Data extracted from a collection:
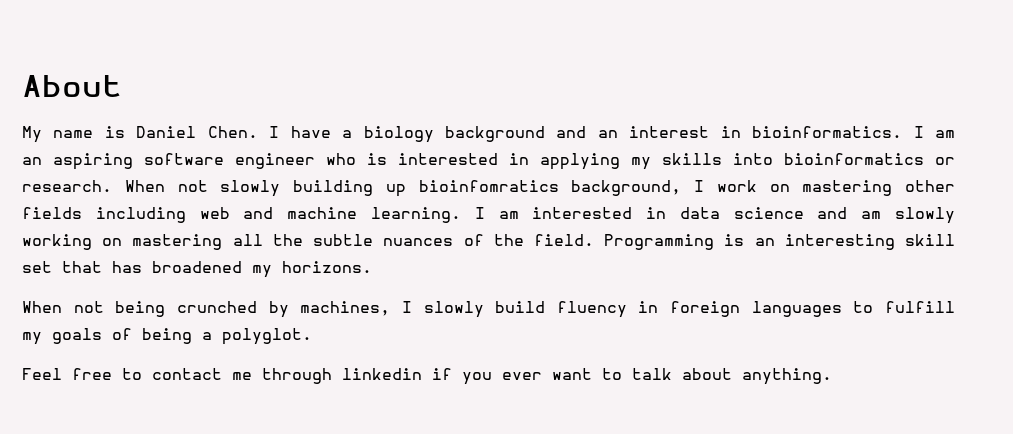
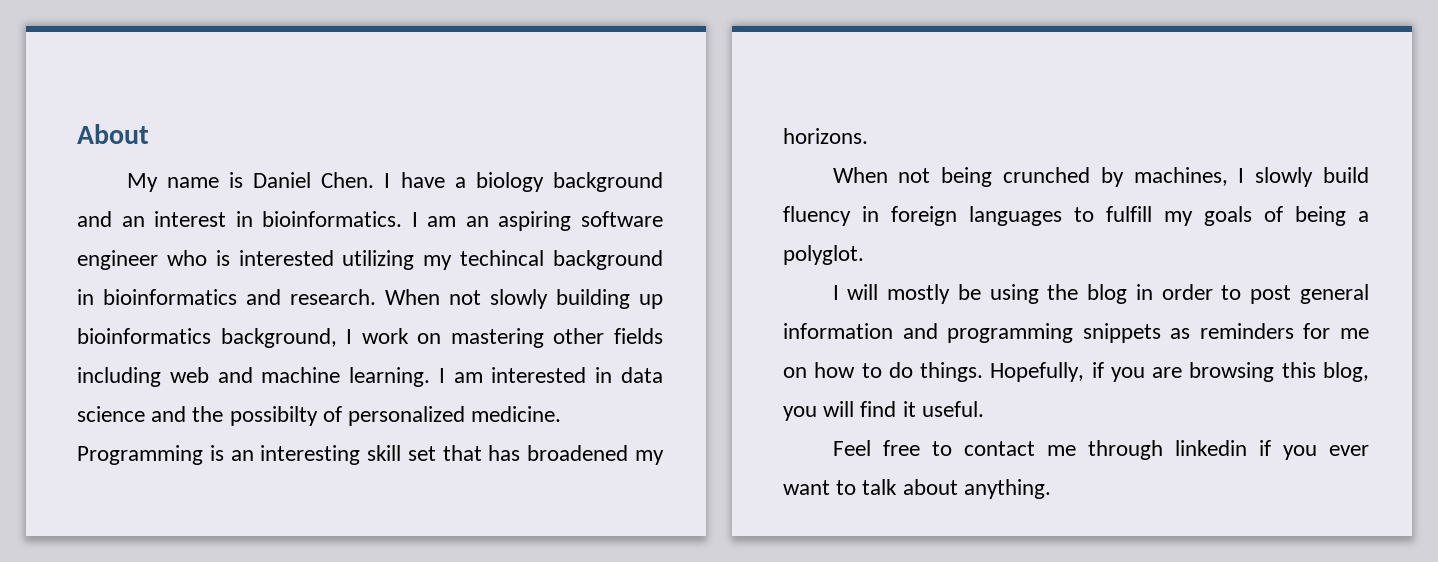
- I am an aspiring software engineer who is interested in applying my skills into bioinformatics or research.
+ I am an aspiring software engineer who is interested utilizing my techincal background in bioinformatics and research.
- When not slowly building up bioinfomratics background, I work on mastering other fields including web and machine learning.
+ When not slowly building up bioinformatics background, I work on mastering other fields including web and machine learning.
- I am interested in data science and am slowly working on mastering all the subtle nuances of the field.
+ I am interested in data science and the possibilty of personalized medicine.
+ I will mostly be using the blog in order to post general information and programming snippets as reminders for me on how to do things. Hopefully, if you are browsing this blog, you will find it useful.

▶ [What to do]
All that is wanted is the number of lines in the records that include the string "learning".

▶ [Exercise solution]
2